● TO DO
Show each line of the data below that has the string "TODO" in it.

[Before-and-after change data]
● ● ● ● ● ● ●

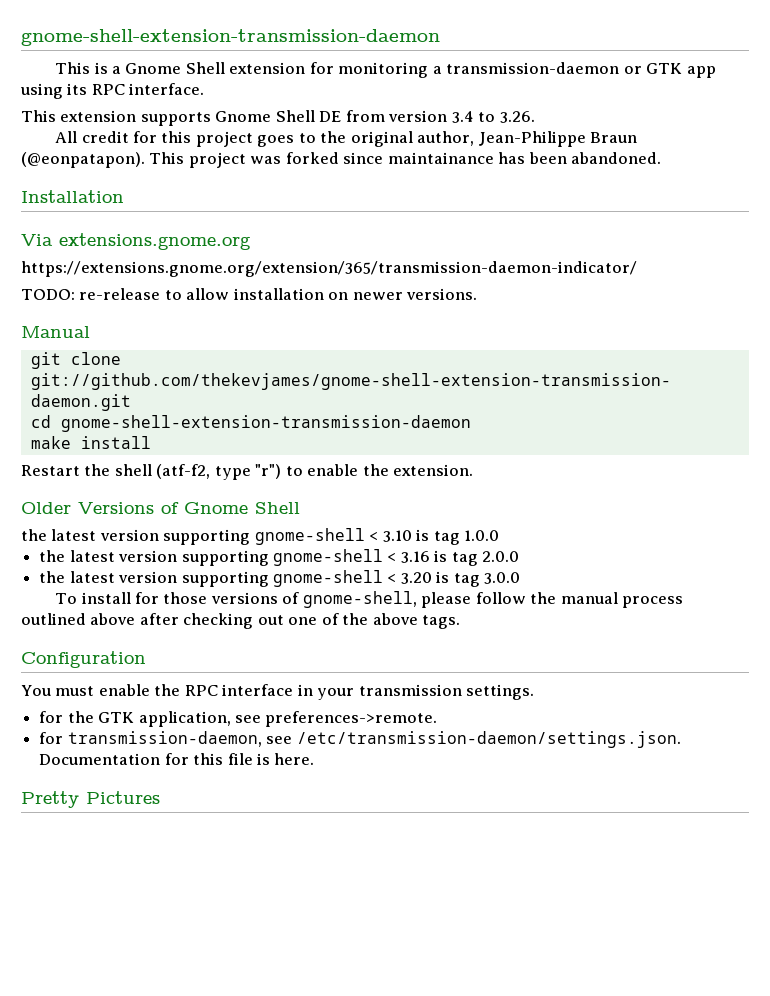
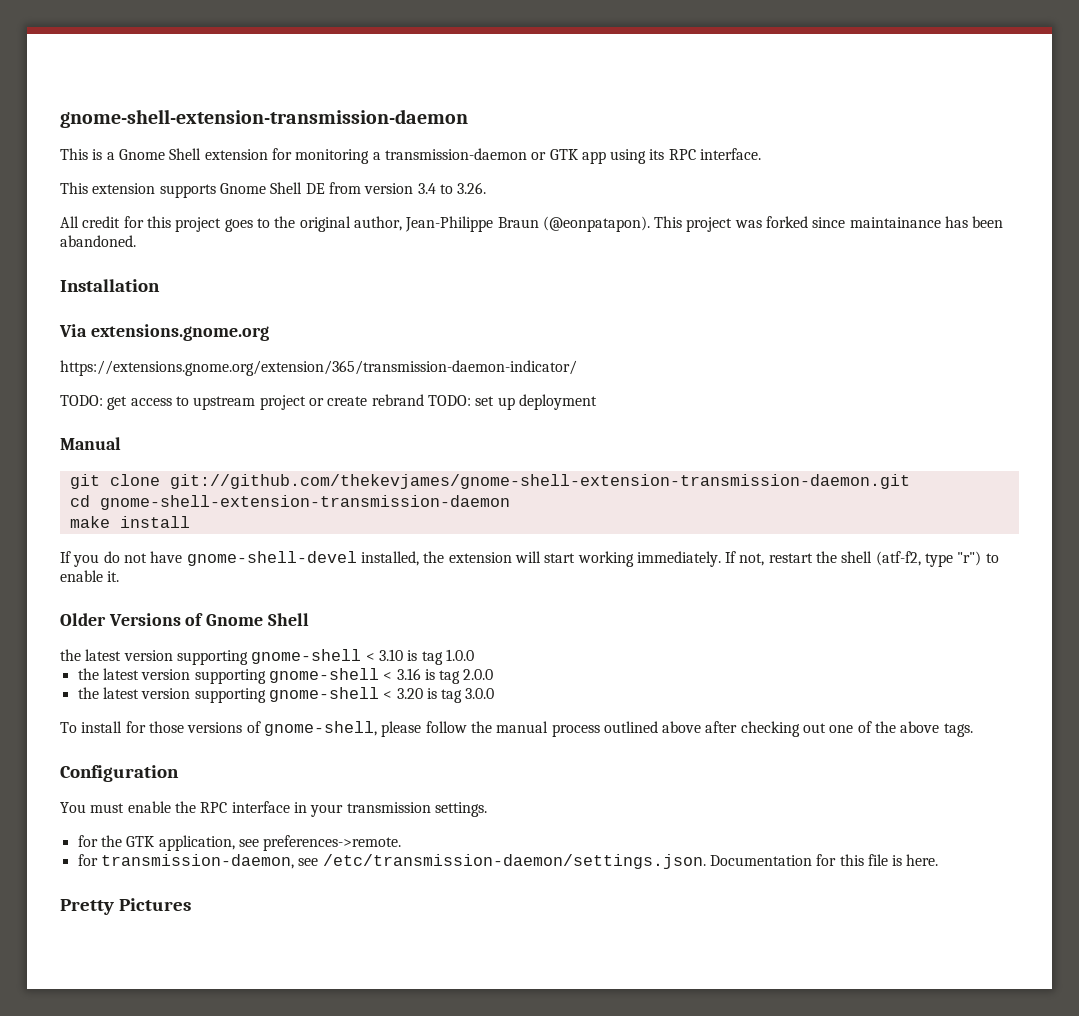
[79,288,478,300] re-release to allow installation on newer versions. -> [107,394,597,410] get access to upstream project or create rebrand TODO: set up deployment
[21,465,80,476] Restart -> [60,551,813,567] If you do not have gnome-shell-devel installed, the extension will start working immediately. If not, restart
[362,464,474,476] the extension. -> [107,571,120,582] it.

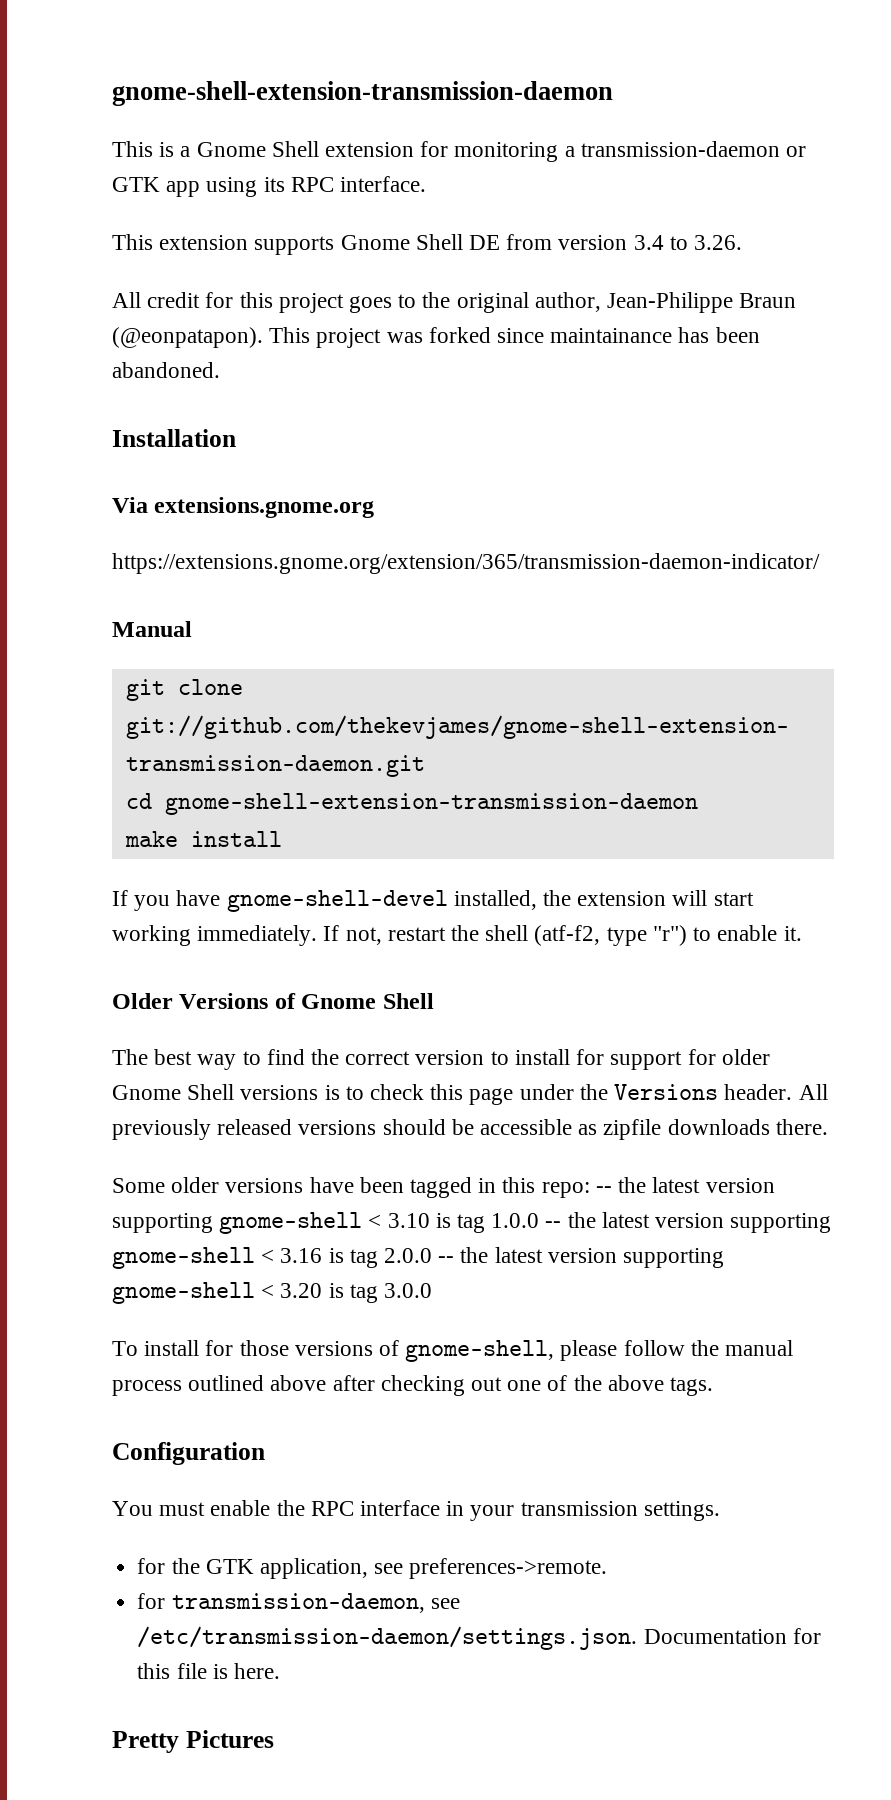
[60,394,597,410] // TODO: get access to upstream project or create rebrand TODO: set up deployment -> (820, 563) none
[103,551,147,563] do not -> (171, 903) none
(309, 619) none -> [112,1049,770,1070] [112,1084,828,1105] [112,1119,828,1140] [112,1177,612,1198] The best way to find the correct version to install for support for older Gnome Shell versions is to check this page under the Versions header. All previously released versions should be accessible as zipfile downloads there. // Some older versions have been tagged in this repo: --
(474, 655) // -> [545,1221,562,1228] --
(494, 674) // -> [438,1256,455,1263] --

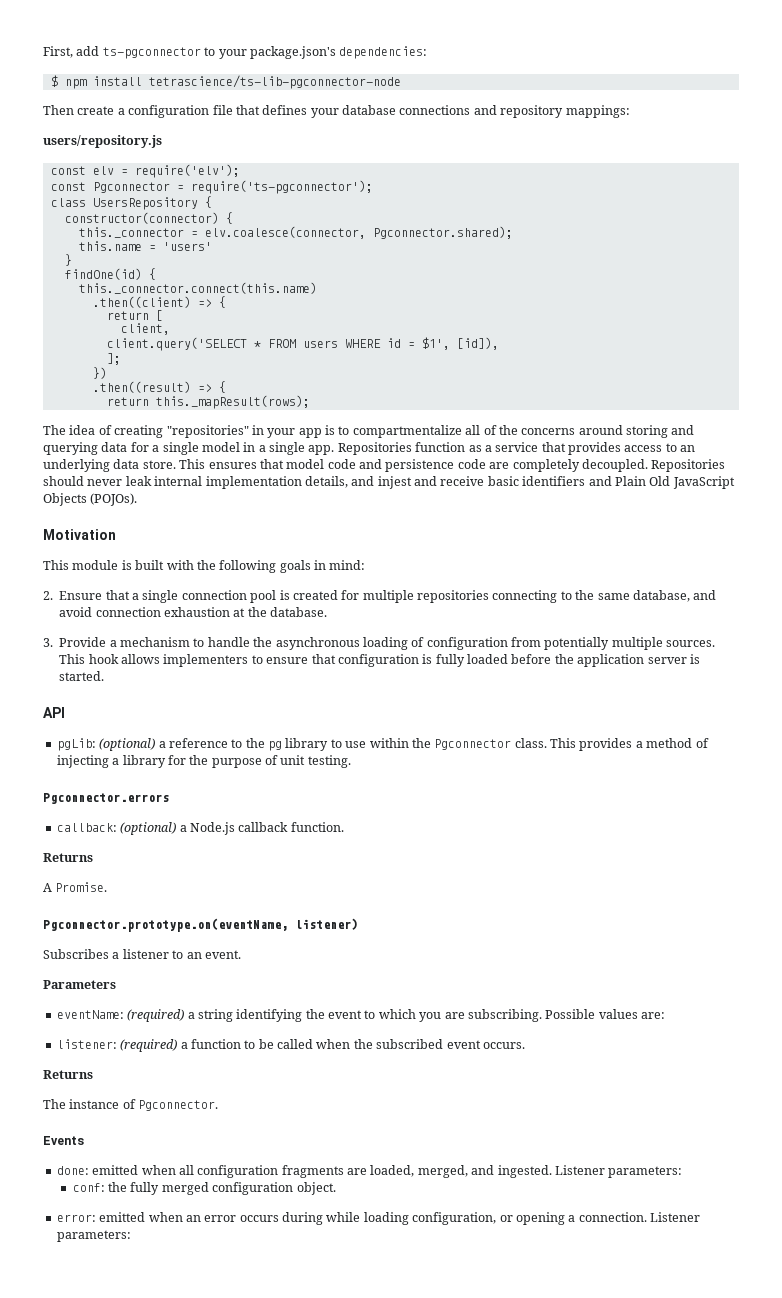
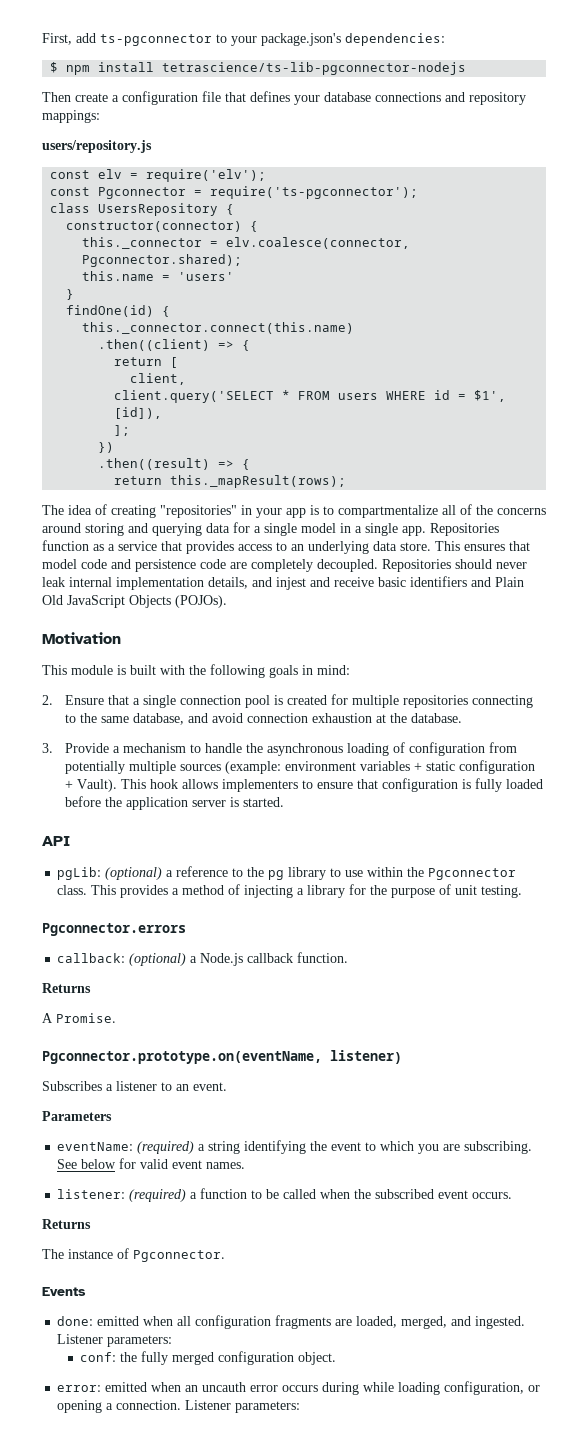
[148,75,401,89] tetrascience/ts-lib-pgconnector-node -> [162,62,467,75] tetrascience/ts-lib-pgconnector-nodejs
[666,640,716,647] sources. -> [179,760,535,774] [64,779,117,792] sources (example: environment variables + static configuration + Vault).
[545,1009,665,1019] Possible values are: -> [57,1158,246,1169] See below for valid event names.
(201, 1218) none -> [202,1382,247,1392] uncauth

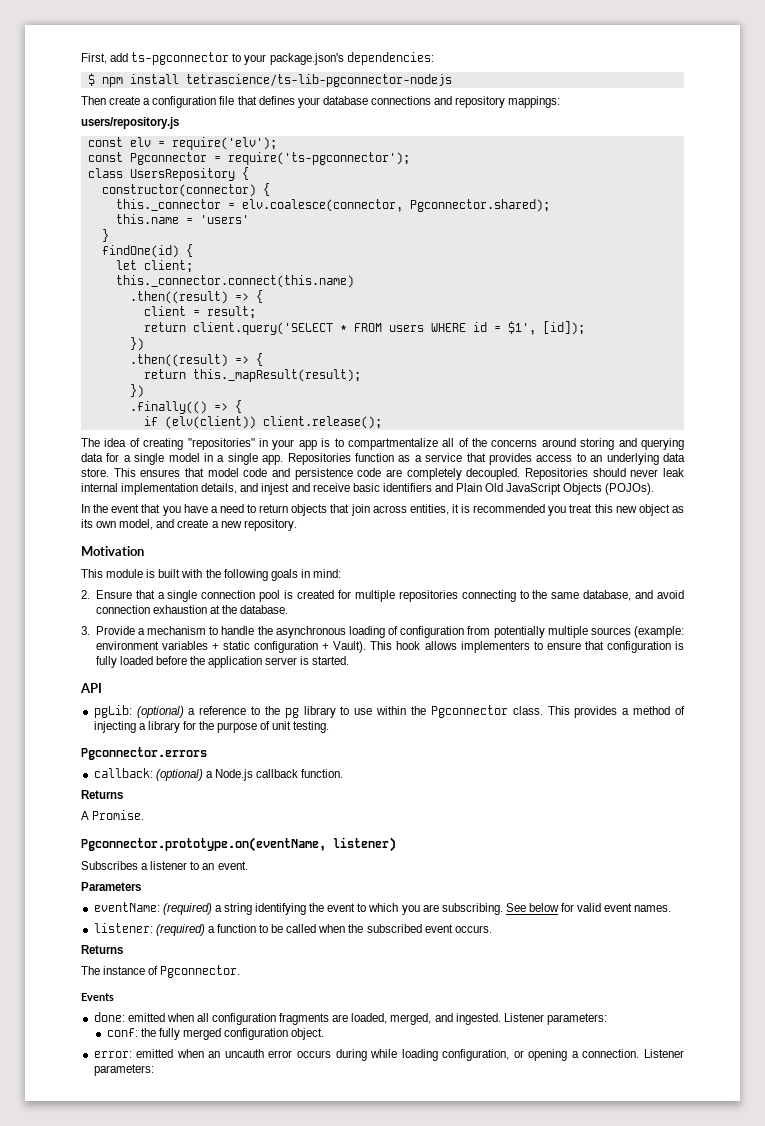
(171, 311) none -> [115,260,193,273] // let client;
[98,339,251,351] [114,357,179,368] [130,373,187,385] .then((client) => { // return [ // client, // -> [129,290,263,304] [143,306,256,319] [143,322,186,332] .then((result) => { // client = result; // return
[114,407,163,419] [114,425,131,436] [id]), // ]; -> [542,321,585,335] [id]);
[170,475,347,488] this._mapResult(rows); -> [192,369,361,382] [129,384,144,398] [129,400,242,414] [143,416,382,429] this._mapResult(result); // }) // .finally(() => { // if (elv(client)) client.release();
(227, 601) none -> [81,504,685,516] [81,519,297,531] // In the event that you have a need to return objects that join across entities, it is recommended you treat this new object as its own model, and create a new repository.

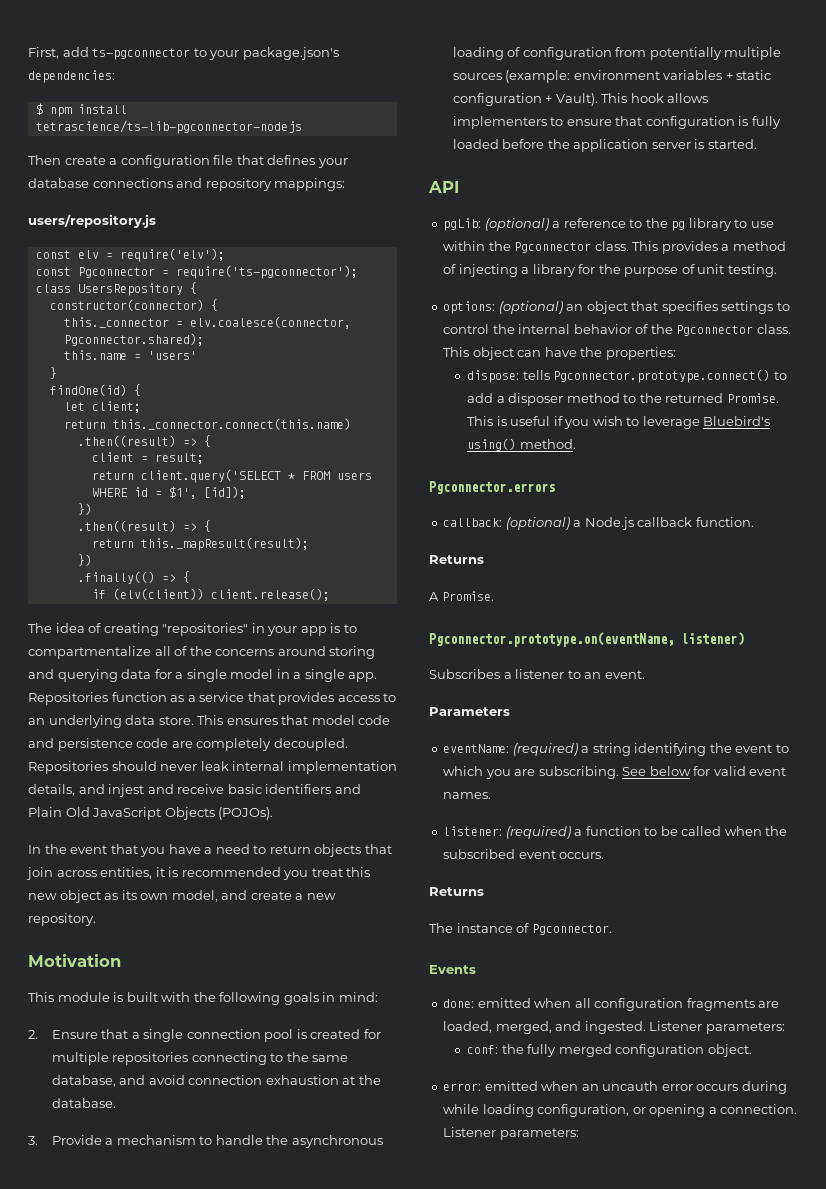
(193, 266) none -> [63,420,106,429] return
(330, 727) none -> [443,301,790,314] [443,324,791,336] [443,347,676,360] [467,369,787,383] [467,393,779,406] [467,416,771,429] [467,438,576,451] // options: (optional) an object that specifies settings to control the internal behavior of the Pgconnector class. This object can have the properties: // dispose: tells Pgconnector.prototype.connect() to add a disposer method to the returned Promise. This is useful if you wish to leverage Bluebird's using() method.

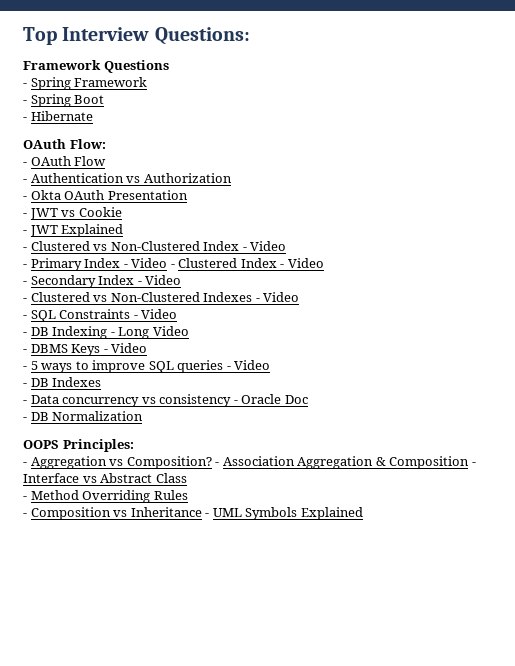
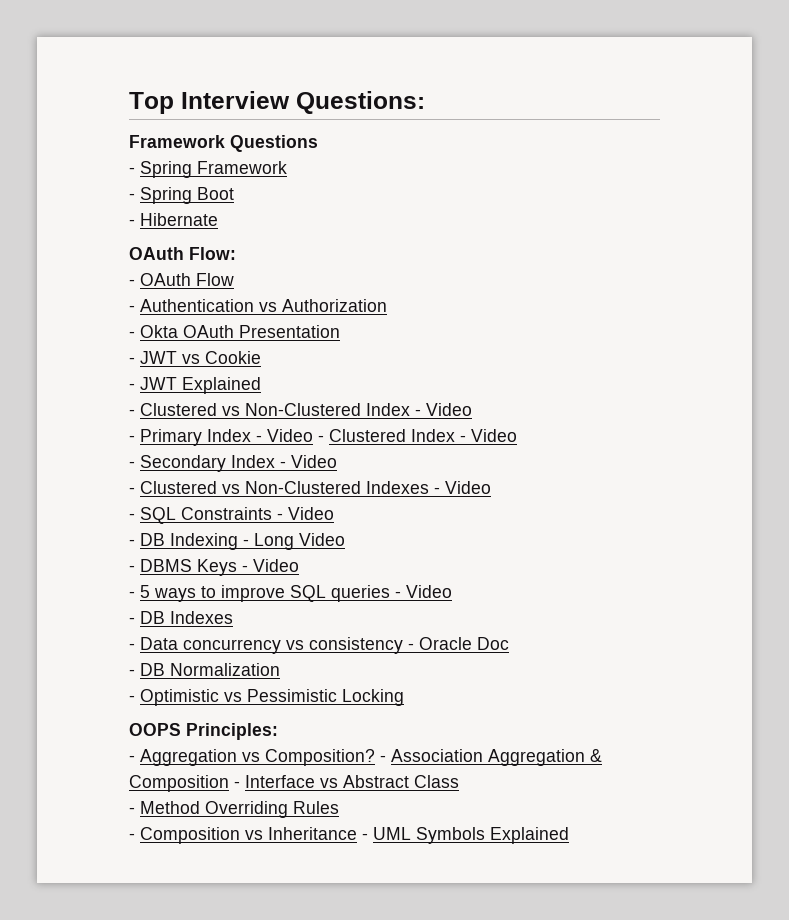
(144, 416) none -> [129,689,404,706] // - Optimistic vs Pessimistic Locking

● ● ● ● ● ● ●

● OUTPUT FOR THIS EXERCISE
[79,288,478,300] re-release to allow installation on newer versions. -> [107,394,597,410] get access to upstream project or create rebrand TODO: set up deployment
[60,394,597,410] // TODO: get access to upstream project or create rebrand TODO: set up deployment -> (820, 563) none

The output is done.